TASK:
Which lines in the records below contain the word "Giese"? Return each of them.

*** Opening RECORDS ***

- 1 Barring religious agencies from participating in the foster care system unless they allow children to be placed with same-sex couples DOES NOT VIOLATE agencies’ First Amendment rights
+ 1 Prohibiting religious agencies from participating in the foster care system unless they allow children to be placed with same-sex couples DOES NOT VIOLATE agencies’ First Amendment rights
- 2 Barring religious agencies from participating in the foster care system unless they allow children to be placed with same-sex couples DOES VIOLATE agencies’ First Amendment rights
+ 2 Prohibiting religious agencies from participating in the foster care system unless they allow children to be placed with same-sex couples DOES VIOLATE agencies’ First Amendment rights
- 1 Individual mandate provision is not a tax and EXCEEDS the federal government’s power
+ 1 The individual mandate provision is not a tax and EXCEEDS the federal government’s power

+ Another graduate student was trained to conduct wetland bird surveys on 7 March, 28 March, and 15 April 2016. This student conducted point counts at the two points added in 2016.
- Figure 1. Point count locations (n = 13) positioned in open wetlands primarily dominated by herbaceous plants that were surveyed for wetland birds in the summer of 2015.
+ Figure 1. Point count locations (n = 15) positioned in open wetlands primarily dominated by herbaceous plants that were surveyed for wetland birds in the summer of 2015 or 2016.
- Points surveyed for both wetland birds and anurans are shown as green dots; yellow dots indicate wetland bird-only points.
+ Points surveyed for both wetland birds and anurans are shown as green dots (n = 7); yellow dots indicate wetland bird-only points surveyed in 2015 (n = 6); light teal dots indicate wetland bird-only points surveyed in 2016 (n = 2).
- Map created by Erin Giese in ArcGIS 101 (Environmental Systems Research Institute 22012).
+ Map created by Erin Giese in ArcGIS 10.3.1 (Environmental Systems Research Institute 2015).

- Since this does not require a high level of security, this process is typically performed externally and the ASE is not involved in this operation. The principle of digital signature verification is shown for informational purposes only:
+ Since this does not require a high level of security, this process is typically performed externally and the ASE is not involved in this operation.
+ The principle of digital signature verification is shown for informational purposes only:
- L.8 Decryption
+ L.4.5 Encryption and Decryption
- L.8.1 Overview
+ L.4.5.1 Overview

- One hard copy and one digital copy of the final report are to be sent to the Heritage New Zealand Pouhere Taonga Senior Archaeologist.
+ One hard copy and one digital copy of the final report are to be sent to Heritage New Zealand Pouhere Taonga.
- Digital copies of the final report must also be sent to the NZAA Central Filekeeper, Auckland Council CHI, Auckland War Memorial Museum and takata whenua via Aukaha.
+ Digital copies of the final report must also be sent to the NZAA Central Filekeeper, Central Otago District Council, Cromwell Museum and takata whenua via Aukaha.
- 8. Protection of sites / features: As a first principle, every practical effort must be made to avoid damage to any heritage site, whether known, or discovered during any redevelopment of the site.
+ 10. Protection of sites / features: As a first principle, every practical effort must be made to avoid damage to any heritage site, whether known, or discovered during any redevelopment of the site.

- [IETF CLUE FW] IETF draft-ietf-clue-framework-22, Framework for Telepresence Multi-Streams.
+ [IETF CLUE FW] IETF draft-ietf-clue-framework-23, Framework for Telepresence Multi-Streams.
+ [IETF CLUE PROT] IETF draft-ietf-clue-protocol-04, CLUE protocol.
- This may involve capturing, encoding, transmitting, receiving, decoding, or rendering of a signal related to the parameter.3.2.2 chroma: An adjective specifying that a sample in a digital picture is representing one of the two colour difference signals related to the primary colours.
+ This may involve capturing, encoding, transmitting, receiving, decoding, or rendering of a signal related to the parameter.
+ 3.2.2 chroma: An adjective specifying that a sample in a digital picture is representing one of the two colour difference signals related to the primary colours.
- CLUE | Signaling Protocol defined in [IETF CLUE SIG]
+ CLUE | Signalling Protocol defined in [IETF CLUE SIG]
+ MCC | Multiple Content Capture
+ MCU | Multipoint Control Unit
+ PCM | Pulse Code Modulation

*** Closing RECORDS ***

EXERCISE SOLUTION:
- Map created by Erin Giese in ArcGIS 101 (Environmental Systems Research Institute 22012).
+ Map created by Erin Giese in ArcGIS 10.3.1 (Environmental Systems Research Institute 2015).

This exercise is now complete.